Occasional trimming of dead leaves to keep their beautiful appearance and some cold protection in case of a cold snap might be needed for some species.
Choosing The Right Palm Tree
Palm tree care starts with choosing the right tree for your garden. I can’t stress enough how important this step is. If you don’t pick the right palm, you will end up with a big problem.
Think about appearance of the palm, the purpose, and the location in your yard. All these things are equally important. You probably already have some ideas of where you would like to plant your palm.
Are you going to create an attractive focal point, or some kind of a border line throughout the front yard? Or just use it for some shade around the pool area? Whatever your goals are, each requires a different type of palm.
Many trees don’t want full sun while others demand it. That being said, think about amount of sunlight your palm will be getting. You don’t want to plant for example Triangle Palm in a shade because it requires full sun.
Another factor is the size. How much space do you have? Planting a Canary Island Palm in a small yard would be a mistake. Yes, it is small right now, but it can grow up to 60 ft tall with leaves spreading 20 ft wide. Can you imagine this huge tree in a small garden?
So be careful, this small cute palm tree that you are buying can grow pretty fast and in a few years you might end up with a big headache. If you have a smaller garden, make sure to get small palm trees that will stay small.
On the other hand, tall fast growing trees are perfect for creating more shade around the pool or to form a border line.
Best pH Levels For Palms
Soil pH levels range from acidic ones, that can be found in volcanic areas, to alkaline limestone soils in South Florida. Thankfully, many palms can adapt to wide range of pH and do well in either alkaline or acidic soil.
However, there are some species that do better in one or the other. As a matter of fact, if you plant an acid-loving palm in alkaline soil, it will not flourish. Here is an example of palms for acidic and alkaline soils:
|Palms For Acidic Soil||Palms For Alkaline Soil|
|Foxtail Palm||Bailey Palm|
|Joey Palm||Blue Latan Palm|
|King Palm||Bottle Palm|
|Lipstick Palm||Needle Palm|
|Queen Palm||Date Palm|
In general, sand-based soil, like sandy loam, that has a pH of 6.3 to 6.8 seems to work for most palm species, especially the tropical ones. You can test your pH levels with very inexpensive soil acidity test strips or more advanced soil pH meter.

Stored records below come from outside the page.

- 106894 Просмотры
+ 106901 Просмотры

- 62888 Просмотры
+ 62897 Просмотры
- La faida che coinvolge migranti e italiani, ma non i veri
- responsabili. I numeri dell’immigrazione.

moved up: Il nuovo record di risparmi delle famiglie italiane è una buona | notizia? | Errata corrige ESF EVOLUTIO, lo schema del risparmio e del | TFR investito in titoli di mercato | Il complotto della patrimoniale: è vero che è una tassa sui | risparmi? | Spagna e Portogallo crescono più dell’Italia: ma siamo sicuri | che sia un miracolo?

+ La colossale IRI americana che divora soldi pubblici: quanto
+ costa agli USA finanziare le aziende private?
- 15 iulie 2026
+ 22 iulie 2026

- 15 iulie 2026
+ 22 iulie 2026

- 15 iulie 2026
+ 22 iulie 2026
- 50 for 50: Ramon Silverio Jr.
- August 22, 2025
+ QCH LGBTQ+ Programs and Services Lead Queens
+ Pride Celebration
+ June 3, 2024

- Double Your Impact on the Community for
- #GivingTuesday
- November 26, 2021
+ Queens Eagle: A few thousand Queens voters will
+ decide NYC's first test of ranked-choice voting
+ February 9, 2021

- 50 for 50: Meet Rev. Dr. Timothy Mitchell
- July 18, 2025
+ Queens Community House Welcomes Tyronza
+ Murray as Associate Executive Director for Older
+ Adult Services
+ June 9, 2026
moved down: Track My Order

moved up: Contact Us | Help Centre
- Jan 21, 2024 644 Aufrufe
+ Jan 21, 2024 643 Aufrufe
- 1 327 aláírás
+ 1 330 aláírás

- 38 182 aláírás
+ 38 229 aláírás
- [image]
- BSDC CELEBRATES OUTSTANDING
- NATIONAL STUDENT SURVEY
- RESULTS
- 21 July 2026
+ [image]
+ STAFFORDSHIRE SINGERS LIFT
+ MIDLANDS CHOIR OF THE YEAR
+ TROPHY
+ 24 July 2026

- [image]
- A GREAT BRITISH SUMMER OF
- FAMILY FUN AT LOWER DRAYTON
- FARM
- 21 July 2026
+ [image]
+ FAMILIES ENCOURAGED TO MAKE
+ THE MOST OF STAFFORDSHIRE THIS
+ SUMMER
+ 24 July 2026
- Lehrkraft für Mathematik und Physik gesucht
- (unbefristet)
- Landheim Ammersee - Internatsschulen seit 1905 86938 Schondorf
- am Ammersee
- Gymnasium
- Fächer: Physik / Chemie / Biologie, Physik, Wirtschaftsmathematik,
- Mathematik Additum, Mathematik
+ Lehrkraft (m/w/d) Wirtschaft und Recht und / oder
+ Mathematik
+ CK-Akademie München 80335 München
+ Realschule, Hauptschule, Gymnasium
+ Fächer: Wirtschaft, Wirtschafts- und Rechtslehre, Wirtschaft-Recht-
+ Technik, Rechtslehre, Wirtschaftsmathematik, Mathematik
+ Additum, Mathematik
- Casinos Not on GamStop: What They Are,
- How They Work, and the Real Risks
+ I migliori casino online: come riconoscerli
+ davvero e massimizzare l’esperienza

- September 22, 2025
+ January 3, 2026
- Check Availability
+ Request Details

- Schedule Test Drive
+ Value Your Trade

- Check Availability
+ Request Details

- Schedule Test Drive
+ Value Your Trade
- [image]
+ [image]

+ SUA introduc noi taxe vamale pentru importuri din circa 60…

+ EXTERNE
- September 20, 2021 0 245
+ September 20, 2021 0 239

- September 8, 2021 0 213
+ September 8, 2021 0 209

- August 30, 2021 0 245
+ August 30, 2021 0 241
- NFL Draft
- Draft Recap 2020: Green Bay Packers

If you soil is too acidic (pH under 6.3 for palm trees), use some dolomite limestone to increase the pH levels. If you soil is too alkaline, don’t use dolomite, but add sulfur instead. Keep in mind, the more organic soil amendments you use, the higher the soil acidity will get.
Should You Amend Soil Before Planting Palm Trees?
To amend, or not to amend, that is the question… There are a lot of discussions on soil amendments for outdoor palms. Some gardeners saying it has little to no effect while others think it helps the root development.
There has been even a few studies done by several universities including University of California, and Washington State University, that all came to the conclusion that there is no significant benefit of soil amendment in the long run.
While I agree, that overtime the plant will need to get used to the native soil, I also think that the first few weeks of establishment are crucial in determining whether the tree lives or dies.
I personally like to amend the soil because it decreases the initial shock from transplanting and also makes it easier for the palm to grow new roots while it’s adjusting to the new location.
Why Good Soil Drainage is Important
Before planting the palm, test the drainage. Regardless of whether a palm prefers wet or dry soil conditions it has to drain well.
You can test the soil by digging a hole and filling it with water. 15 inches deep will be enough. Then, fill it again. If the water drains within 1-2 hours you have a great drainage. If it takes 12 hours, it’s ok. If the water is still there after a day or two, you have a problem.
Bad drainage should be fixed or you will end up with a swimming pool at the bottom of your tree. Constantly soggy conditions might lead to root rot and eventually death of the plant.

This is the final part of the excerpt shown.